Know Your Customer and rules to help prevent money laundering

Another significant compliance concern is whether the money entering the system are proceeds from crime and other money laundering schemes. Therefore, Know Your Customer (KYC) procedures for Anti-Money Laundering (AML) initiatives must be in place.

Generally, KYC for the gaming industry is not required at the onboarding stage, but rather when thresholds are met or suspicious activities occur. Thresholds are set at a transaction limit, or for cumulative totals, where the total amount bet starts to add up. These threshold limits themselves are a good example of a risk-based approach, requiring extra scrutiny when the amount wagered goes above a certain amount.

For example, the UK Gambling Commission stated in 2019 “as a general rule, for remote casinos CDD must be applied on a risk sensitive basis (so the measures should be tailored to the risk attributed to the specific customer), but CDD is mandatory in respect of all customers who trigger the CDD threshold of €2000.”

Often, an additional layer of identity verification is called for to ensure the player is indeed who they say they are. Workflows may trigger an ID document verification request, asking the customer to provide an image of their identity document, along with a selfie. The document can be scanned and checked for accuracy or alterations while the document image is compared to the selfie to see if it matches. Although this step requires more effort from the customer, the additional verification helps ensure that the risk level remains acceptable for those players that are transacting in higher amounts.

The addition of a secondary identity measure thus not only assists in providing better AML/KYC compliance, but is also a smart risk-mitigation strategy. Layering it in at a later date delivers less friction to the consumer, as they needn’t provide this documentation until further in the process, when they are less likely to abandon the operator. Providing notice before actually requiring the second verification also smooths the process along, limiting the number of unnecessary surprises.

Protecting against fraud

Effective risk-mitigation strategies are not only useful for compliance purposes, but also provide powerful techniques to prevent fraud. After all, the obscuring or falsification of identity is a cornerstone of any successful fraudulent activity.
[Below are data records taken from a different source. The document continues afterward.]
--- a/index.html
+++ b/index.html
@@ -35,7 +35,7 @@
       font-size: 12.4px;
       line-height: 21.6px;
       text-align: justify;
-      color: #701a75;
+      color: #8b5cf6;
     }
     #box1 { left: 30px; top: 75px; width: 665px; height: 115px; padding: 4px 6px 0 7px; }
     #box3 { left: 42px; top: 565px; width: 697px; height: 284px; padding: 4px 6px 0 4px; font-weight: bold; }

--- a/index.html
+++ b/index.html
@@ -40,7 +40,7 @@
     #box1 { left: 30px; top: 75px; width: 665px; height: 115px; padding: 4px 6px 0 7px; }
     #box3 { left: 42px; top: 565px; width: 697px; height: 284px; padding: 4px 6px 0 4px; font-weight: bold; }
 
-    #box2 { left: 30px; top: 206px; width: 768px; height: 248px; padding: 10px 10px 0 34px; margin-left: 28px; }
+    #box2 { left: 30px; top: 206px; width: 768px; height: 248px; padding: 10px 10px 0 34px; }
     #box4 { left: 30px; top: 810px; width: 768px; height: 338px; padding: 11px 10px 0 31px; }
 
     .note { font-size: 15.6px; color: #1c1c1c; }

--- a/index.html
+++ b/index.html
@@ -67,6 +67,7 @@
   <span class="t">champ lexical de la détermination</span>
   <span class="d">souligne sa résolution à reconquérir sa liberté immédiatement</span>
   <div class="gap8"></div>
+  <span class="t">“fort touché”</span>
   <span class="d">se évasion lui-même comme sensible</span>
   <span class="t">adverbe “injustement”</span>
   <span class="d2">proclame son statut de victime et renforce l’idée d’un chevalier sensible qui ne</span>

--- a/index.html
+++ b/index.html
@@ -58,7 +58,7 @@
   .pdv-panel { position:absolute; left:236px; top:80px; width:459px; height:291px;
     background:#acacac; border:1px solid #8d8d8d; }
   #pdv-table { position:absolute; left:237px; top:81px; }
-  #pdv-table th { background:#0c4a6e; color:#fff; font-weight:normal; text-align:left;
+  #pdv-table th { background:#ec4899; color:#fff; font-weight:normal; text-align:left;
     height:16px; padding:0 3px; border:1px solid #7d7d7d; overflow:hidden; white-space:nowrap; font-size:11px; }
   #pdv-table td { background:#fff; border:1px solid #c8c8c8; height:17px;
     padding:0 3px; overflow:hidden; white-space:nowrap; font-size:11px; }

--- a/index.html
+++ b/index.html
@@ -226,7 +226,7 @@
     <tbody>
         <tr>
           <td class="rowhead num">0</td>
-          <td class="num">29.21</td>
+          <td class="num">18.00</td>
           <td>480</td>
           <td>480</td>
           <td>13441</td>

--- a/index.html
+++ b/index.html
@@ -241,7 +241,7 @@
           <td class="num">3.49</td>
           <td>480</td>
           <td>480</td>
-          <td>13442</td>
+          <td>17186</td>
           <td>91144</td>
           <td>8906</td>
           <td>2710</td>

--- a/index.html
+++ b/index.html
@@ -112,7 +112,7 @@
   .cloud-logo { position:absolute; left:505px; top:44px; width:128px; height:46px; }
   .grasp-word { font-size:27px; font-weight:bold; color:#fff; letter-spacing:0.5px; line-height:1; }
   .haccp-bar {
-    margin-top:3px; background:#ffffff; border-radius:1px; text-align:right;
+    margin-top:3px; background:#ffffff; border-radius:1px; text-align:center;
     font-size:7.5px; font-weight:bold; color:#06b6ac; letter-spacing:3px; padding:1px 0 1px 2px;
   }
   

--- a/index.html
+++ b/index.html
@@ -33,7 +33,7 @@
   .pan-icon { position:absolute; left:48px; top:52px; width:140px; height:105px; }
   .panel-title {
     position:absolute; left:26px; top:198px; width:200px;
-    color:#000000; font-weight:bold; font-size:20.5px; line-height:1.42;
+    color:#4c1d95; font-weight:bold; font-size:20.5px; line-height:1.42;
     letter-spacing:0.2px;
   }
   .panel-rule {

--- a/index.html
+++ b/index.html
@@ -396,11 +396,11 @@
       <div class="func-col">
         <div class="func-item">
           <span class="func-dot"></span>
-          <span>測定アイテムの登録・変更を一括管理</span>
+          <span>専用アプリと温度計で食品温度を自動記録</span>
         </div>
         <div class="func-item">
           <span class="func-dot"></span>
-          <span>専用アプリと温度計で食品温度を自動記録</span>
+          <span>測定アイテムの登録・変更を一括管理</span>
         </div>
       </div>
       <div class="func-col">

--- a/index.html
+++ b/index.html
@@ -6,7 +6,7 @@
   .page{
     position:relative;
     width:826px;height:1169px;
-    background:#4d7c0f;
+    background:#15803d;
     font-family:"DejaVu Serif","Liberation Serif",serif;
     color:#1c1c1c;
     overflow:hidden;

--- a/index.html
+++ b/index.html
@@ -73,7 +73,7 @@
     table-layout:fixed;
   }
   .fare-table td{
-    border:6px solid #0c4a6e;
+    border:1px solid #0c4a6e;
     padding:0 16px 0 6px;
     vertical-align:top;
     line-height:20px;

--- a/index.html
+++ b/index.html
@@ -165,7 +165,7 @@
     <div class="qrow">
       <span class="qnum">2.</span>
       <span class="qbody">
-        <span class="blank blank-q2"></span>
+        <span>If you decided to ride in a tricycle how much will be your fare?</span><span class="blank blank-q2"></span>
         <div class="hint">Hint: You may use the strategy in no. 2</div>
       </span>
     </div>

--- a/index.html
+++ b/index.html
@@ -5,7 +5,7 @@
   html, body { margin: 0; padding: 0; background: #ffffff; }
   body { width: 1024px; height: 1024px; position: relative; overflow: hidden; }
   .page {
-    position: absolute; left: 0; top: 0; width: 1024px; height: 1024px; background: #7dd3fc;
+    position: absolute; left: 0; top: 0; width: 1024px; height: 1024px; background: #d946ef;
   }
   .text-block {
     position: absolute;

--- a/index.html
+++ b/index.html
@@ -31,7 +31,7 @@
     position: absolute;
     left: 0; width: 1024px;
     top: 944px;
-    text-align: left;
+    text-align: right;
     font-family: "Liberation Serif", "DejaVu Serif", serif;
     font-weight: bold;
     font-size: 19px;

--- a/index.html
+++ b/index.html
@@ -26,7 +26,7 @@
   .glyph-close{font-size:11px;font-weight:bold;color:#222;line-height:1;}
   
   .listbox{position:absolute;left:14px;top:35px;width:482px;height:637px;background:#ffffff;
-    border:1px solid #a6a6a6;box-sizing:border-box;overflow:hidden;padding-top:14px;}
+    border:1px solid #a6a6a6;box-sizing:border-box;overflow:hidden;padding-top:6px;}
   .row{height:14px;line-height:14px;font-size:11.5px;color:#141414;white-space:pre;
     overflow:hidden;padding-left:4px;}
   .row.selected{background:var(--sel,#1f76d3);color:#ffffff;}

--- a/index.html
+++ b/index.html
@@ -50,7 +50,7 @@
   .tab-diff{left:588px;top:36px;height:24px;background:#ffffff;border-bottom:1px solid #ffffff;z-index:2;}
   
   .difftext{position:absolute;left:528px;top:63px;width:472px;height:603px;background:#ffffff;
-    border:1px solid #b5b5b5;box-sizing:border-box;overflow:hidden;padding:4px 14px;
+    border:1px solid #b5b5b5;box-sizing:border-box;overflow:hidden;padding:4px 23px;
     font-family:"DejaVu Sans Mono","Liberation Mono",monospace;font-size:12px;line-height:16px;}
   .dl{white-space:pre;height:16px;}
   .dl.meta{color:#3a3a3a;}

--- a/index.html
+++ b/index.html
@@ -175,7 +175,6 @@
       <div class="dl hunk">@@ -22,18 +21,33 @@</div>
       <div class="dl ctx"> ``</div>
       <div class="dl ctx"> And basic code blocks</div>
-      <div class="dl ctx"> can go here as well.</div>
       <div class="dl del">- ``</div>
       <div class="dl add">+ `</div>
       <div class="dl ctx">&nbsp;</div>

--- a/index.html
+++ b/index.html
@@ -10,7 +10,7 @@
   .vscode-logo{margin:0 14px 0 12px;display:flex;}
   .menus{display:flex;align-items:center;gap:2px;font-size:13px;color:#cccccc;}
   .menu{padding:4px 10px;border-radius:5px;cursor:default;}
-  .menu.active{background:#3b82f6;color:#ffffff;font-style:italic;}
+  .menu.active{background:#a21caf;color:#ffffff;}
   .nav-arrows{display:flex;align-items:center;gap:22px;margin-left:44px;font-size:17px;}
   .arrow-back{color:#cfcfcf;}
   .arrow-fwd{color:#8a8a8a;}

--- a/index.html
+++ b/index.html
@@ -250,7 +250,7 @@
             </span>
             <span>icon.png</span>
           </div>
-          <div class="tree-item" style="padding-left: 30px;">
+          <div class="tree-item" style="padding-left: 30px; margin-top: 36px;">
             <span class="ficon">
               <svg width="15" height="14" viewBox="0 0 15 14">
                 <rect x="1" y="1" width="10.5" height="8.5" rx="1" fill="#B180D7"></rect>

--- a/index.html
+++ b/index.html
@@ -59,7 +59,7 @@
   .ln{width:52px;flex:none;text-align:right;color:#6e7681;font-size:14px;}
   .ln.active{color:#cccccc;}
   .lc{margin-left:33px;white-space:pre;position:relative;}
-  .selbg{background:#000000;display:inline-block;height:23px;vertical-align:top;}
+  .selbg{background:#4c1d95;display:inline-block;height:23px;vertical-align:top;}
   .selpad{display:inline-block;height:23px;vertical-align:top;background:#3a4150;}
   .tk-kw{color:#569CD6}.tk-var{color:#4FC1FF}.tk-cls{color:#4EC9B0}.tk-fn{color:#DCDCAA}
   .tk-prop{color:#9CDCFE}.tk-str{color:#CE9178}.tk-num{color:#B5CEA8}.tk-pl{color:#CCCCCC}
Requiring accurate identity information from the outset of the relationship and adding in layers of identity information to match the risk level is a fundamental lesson of the risk-based approach. As the risk potential rises, so should the measures to detect risk. Carefully considering:

  • The types of bets
  • The frequency of bets
  • The amount wagered
  • The account history
  • The location of the bettor
  • The credit history of the bettor
  • The identity profile
  • Changes in the identity profile

and many other factors can help determine the associated risk of a prospect or customer. Carefully crafting workflows that accurately consider these factors, at the right time, is fundamental to creating a risk-based approach to gaming that works for players, operators and regulators.